Il lettore occidentale si armi, quindi, di molta pazienza per comprendere il linguaggio utilizzato, intriso di prosopopea, dove gli avversari del Vietnam del Sud sono immancabilmente dei “fantocci” (sic!) manovrati dall’Occidente imperialista.

A ciò aggiunga un atteggiamento che dovrà essere quello di Diogene equipaggiato di lanterna, per individuare se non la verità, almeno i fatti degni di rilievo.

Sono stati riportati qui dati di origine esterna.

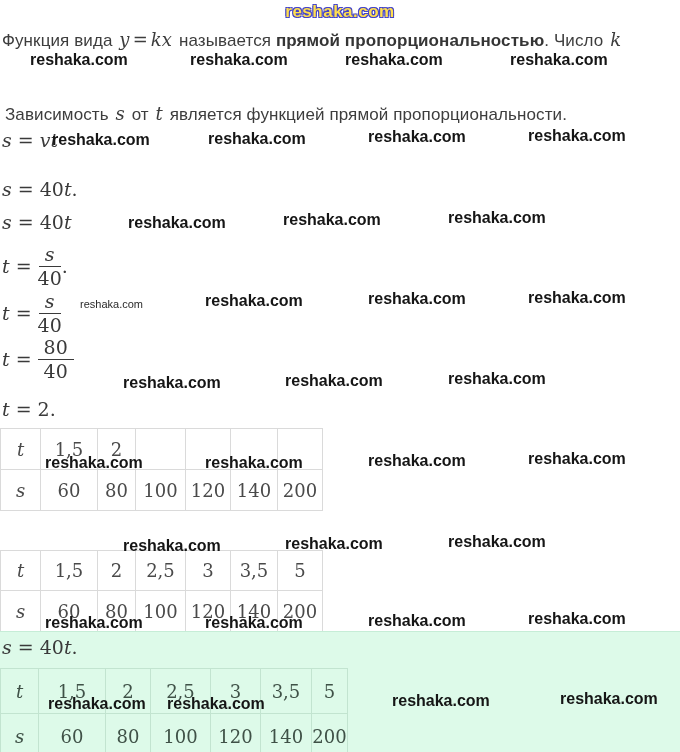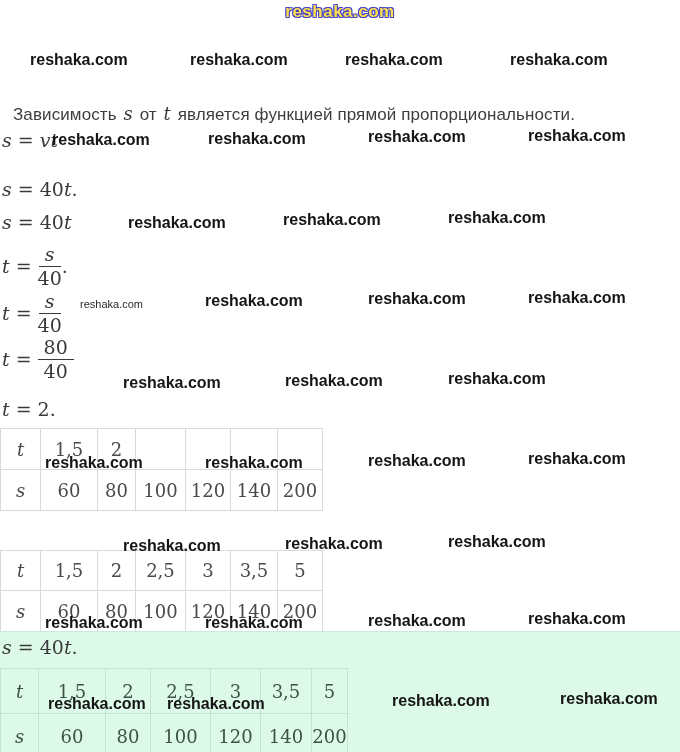--- a/index.html
+++ b/index.html
@@ -59,6 +59,13 @@
 
   <div class="wm-header">reshaka.com</div>
 
+  <div class="text" style="left:2px;top:29px">
+    <span>Функция вида</span>
+    <span class="imath"><span>y</span><span class="eq">=</span><span>kx</span></span>
+    <span>называется</span>
+    <span class="b">прямой пропорциональностью</span><span>. Число</span>
+    <span class="imath">k</span>
+  </div>
 
 
   <div class="text" style="left:13px;top:103px">

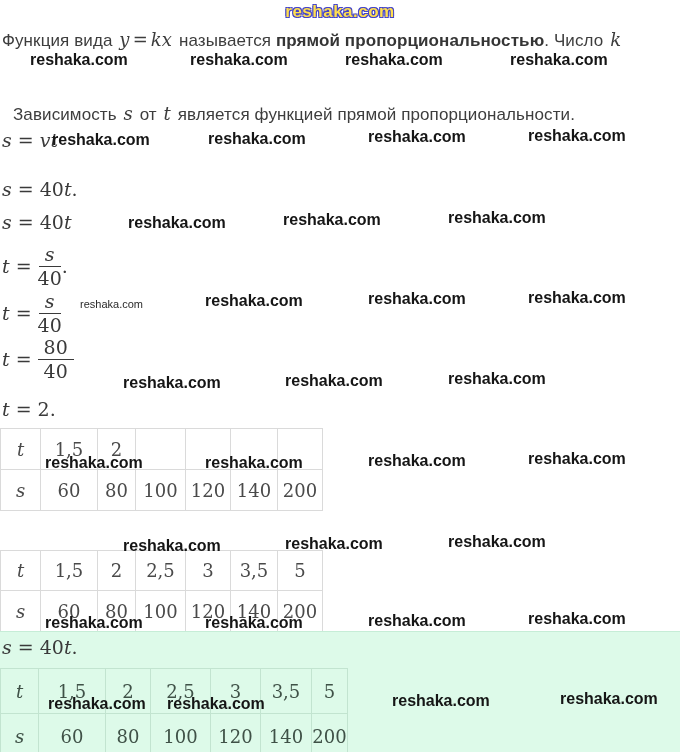--- a/index.html
+++ b/index.html
@@ -68,7 +68,7 @@
   </div>
 
 
-  <div class="text" style="left:13px;top:103px">
+  <div class="text" style="left:5px;top:103px">
     <span>Зависимость</span>
     <span class="imath">s</span>
     <span>от</span>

Per esempio, nel resoconto storico, l’esercito del Vietnam del Nord, nonché nella sua dirigenza politica, non commette mai errori, bensì un’errata valutazione della situazione oggettiva, subito corretta da un’autocritica marxista leninista.

Ciò detto, il lettore ostinato e paziente avrà modo di approcciarsi a una lettura di un fatto storico che prende in considerazione un punto di vista decisamente diverso dall’abituale… un’occasione da non perdere, visto l’influsso che il conflitto vietnamita ha avuto sull’Occidente.

Disponibile presso la biblioteca del Centro Eirene.